Our lovely Winnie started making honking noises late last night and when we picked her up we could see she had some bright red blood on one nostril and then some from the other. Not gushing by any means but clearly visible. She’s been eating and acting normally all day. Her breathing since we saw the blood doesn’t sound right, as if she’s congested.

Her resting respiratory rate is about 54 when it’s normally 70-80 but the emergency (non exotic) vets said not to worry too much about that.

We called the emergency vet number who said to keep an eye on her and if we’re still concerned to take her to our regular vet today (exotics). They don’t open til 10.30 but we should be able to get her seen quickly as they offer emergency appointments.

However I am worried she doesn’t seem to eating (we’ve offered a variety of things including small oats and tiny bits of rocket). She nibbles at the hay but doesn’t seem to take it in. I’d like to try syringe feed - we have emeraid but as she seems so terribly congested I don’t want to risk aspiration. Should I hold on til the vets see her or should I be trying to give her syringe? She seemed
To be eating well until last night. As I wrote this she is sniffing at some hay but not really going for it.

And does anyone have any advice about what we might want to ask the vets about?

She’s 4 and a half.

Many thanks
Lucy
 
Sorry I meant to say she HAD been eating and acting normally all day up until the point her nose started bleeding. She still sounds honky now even when she’s not eating.
 
I’m so sorry I’ve no experience of nosebleeds. I hope that the vet can check her over today for you
 
Thank you - they said to bring her straight in so we’re on our way. She had some very finely grated carrot and pepper (basically tiny bits of mush) just now and has been begging at the bars so she wants to eat, which is good.
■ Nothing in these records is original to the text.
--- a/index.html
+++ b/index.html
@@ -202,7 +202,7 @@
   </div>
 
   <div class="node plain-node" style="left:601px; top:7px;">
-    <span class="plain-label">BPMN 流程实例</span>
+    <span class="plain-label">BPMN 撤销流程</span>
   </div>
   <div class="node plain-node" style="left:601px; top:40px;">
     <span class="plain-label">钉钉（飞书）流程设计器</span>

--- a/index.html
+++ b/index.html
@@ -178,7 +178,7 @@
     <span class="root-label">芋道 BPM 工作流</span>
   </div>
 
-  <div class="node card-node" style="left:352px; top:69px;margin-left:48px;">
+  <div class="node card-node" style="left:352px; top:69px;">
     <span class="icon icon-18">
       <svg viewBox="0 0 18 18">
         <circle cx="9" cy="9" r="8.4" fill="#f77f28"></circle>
But not able to manage hay it seems. All very worrying - no idea why she’s been bleeding.
 
We’re at the vets and the honking noise seems to have stopped but the bleeding started again briefly when we got here. Maybe stress related?

Her heart and lungs sound ok and her temperature is normal.

He looked in her mouth and nose so far as you can with a tiny pig and couldn’t see or feel anything obvious but can’t rule out anything.

He’s taken a swab of her nose blood and is looking at it now.

They want to keep her in for feeding and obs and possible oxygen/nerbuilser if needed. I hate the idea of her being further stressed but she’ll have her friend Mabel with her and the nurses here are good. Given that they close soon and we won’t have any emergency help after that I think I’m going to admit her and see what happens next.

Thanks
 
Thank you - they said to bring her straight in so we’re on our way. She had some very finely grated carrot and pepper (basically tiny bits of mush) just now and has been begging at the bars so she wants to eat, which is good. But not able to manage hay it seems. All very worrying - no idea why she’s been bleeding.

Hi

All the best at the vets. Glad that you have got an exotics you can access on a Sunday. Nosebleeds, like any ongoing or large bleeds, count as an emergency in the UK.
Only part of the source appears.